Como se sabe, ao tratar das espécies de debêntures, o art. 58 da Lei 6.404/1976 empregou a expressão debêntures “com garantia flutuante” para designar debêntures que conferem créditos com privilégio creditório geral, conforme, aliás, explica o disposto no § 1º do art. 58. O emprego tanto da expressão “espécies”, para designar as preferências creditórias do crédito debenturístico, quanto da expressão “garantia flutuante”, para designar debêntures com privilégio geral, é dogmaticamente equivocado, pois, em direito brasileiro, preferências creditórias são chamadas preferências creditórias (veja-se, p. ex., os arts. 955 a 965 do Código Civil, que versam sobre as preferências e privilégios creditórios, ou o art. 908, § 2º, do CPC, que faz referência a títulos legais de preferência), e não “espécies” de créditos; e créditos com privilégio geral são chamados créditos com privilégio geral (veja-se, p. ex., o art. 961 do Código Civil), e não créditos com garantia flutuante, expressão que, além de atécnica, pois privilégios gerais não são garantias, remete indevidamente à noção de floating charge, que possui diversos outros significados no direito comparado.

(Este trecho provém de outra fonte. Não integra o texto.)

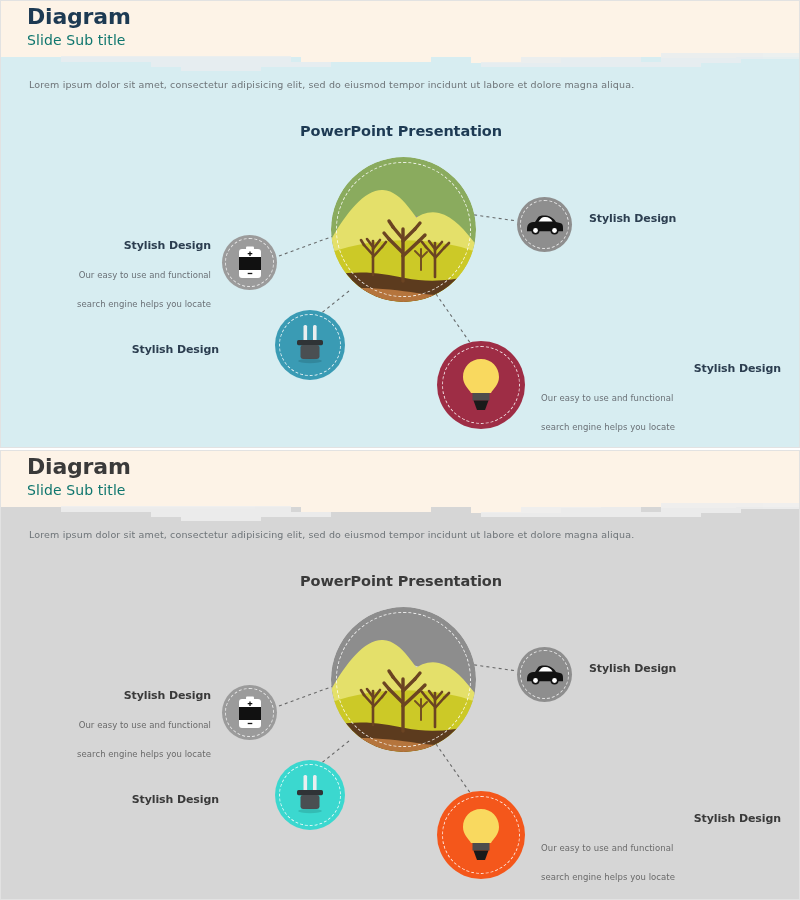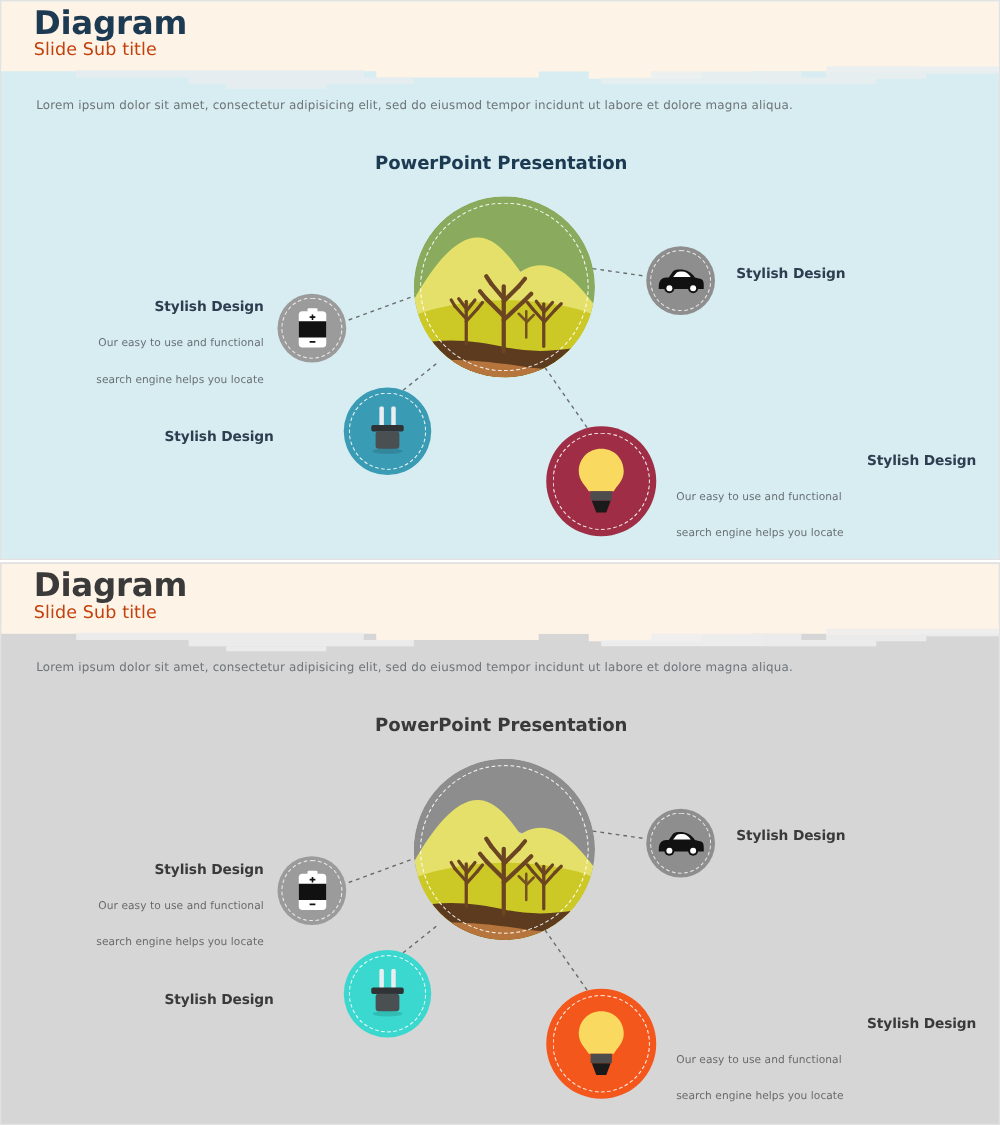--- a/index.html
+++ b/index.html
@@ -7,24 +7,24 @@
 
   .deck{width:800px;height:900px;position:relative;background:#fff;}
 
   .slide{position:absolute;left:0;width:800px;overflow:hidden;}
   .slide.s1{top:0;height:448px;background:#d7edf1;border:1px solid #e2e2e2;box-sizing:border-box;}
   .slide.s2{top:450px;height:450px;background:#d6d6d6;border:1px solid #e2e2e2;box-sizing:border-box;}
 
   
   .hdr{position:absolute;left:0;top:0;width:800px;height:56px;background:#fdf3e7;z-index:3;}
   .hdr-wave{position:absolute;left:0;top:48px;width:800px;height:28px;z-index:3;}
-  .hdr-title{position:absolute;left:26px;top:3px;font-size:26px;font-weight:bold;letter-spacing:-.2px;z-index:5;}
+  .hdr-title{position:absolute;left:26px;top:3px;font-size:22px;font-weight:bold;letter-spacing:-.2px;z-index:5;}
   .s1 .hdr-title{color:#1d3a53;}
   .s2 .hdr-title{color:#3a3a3a;}
-  .hdr-sub{position:absolute;left:26px;top:31px;font-size:14px;color:#c2410c;letter-spacing:.1px;z-index:5;}
+  .hdr-sub{position:absolute;left:26px;top:31px;font-size:14px;color:#0f766e;letter-spacing:.1px;z-index:5;}
 
   .lorem{position:absolute;left:28px;font-size:9.5px;color:#6e7478;letter-spacing:.15px;z-index:4;}
   .s1 .lorem{top:78px;}
   .s2 .lorem{top:528px;}
 
   .ppt-title{position:absolute;width:800px;text-align:center;font-size:14.5px;font-weight:bold;letter-spacing:-.1px;z-index:4;}
   .s1 .ppt-title{top:122px;color:#1d3a53;}
   .s2 .ppt-title{top:122px;color:#3a3a3a;}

Porém, a questão que quero suscitar aqui não é terminológica, embora a imprecisão terminológica seja um acentuado sintoma do problema. A questão central aqui é que a Lei 14.112/2020 revogou os incisos IV e V do art. 83 da Lei 11.101/2005, que previam as classes de créditos com privilégio especial e geral, e, ademais, incluiu no art. 83 o “§ 6º § 6º” (sic), de seguinte redação: “Para os fins do disposto nesta Lei, os créditos que disponham de privilégio especial ou geral em outras normas integrarão a classe dos créditos quirografários.”

Com efeito, a partir da Lei 14.112/2020, as emissões de debêntures com garantia flutuante, rectius, com privilégio geral, não outorgam crédito com privilégio geral na falência, mas crédito quirografário. Para além da terminologia caleidoscópica, ou melhor, como o próprio caráter caleidoscópico da terminologia denuncia, há uma absoluta aleatoriedade da evolução legislativa sobre as debêntures com privilégio geral.

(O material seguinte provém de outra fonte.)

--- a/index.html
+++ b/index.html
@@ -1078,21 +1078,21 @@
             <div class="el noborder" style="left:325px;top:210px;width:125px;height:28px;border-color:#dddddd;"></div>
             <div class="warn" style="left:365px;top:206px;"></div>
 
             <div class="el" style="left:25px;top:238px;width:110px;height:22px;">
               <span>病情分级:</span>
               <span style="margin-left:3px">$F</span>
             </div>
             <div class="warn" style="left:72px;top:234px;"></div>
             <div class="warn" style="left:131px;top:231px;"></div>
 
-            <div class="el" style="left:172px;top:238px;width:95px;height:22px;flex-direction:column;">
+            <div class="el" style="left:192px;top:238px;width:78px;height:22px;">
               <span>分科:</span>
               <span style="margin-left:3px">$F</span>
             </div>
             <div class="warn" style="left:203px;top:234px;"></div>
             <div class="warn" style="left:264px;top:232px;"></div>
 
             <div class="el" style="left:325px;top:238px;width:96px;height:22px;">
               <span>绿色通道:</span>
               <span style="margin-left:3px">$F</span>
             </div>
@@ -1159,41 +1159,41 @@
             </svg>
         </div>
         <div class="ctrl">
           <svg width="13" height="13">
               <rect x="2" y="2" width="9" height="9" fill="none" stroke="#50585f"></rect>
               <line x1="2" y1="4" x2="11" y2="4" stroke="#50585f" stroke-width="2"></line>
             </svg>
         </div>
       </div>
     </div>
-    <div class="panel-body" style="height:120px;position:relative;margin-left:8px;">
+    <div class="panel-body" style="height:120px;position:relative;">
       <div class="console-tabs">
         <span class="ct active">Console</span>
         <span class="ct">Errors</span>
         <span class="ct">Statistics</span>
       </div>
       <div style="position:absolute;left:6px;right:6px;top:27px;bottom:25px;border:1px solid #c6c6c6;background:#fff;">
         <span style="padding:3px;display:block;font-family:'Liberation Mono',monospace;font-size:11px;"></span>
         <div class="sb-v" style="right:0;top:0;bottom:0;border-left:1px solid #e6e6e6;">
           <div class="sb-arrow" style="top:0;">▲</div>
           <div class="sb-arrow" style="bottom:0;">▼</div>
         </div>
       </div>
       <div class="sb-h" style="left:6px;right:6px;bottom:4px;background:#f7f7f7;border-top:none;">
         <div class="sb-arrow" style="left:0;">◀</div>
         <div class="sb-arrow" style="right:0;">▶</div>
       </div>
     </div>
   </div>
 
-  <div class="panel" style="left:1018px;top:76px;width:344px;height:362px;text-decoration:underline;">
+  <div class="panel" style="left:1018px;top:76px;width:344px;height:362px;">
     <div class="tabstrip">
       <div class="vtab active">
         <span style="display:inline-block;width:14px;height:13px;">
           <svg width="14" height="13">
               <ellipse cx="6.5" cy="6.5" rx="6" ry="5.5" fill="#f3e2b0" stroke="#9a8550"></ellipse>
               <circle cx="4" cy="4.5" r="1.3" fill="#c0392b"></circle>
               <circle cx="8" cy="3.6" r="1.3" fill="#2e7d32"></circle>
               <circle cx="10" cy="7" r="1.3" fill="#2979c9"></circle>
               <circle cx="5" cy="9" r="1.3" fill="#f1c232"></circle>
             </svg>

O Marco Legal das Garantias, cujo nome indicava tratar-se de lei que versa sobre normas relativas a preferências creditórias, isto é, com normas que atribuem senioridade a posições jurídicas de crédito, alterou a estética do art. 58, para referir-se aos “atos societários de autorização de emissão”, mas deixou passar batido o fato de que o privilégio geral previsto no art. 58, §§ 1º e 3º, da Lei 6.404/1976, não existe mais em concurso de credores na falência e na recuperação judicial.

O fato é duplamente grave, mormente porque as diferentes técnicas legislativas sobre preferências creditórias criam diferentes patamares de preferência creditória, isto é, de senioridade, que é o parâmetro central adotado quando da análise do risco do crédito para a precificação do retorno a ser cobrado, no binômio risco-retorno, em operações de financiamento de companhias. Com a revogação das debêntures com privilégio geral, o direito brasileiro perde um dos patamares creditórios que poderiam ser adotados em operações de financiamento estruturado de empresas. Isto é, acrescenta-se no panorama institucional brasileiro mais uma pequena peça, que contribui para tornar o Brasil uma jurisdição high yield, nas quais as empresas pagam muito caro para se financiar com capital de terceiros.

Convém alertar-se o mercado da novidade legal e, também, o legislador, para que possa compreender o que está em jogo quando das próximas reformas legislativas.